======== Data for this exercise ========
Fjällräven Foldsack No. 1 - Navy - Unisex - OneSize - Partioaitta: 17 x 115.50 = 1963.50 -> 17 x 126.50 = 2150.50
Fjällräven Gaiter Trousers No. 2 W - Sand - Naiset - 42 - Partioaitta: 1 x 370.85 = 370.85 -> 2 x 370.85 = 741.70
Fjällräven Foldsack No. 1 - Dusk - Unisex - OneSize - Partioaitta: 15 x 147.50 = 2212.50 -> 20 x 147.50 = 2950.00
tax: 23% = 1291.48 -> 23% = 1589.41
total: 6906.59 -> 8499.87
========
Exercise aim:
Repeat every line of the records above exactly.

Written response:
Fjällräven Foldsack No. 1 - Navy - Unisex - OneSize - Partioaitta: 17 x 115.50 = 1963.50 -> 17 x 126.50 = 2150.50
Fjällräven Gaiter Trousers No. 2 W - Sand - Naiset - 42 - Partioaitta: 1 x 370.85 = 370.85 -> 2 x 370.85 = 741.70
Fjällräven Foldsack No. 1 - Dusk - Unisex - OneSize - Partioaitta: 15 x 147.50 = 2212.50 -> 20 x 147.50 = 2950.00
tax: 23% = 1291.48 -> 23% = 1589.41
total: 6906.59 -> 8499.87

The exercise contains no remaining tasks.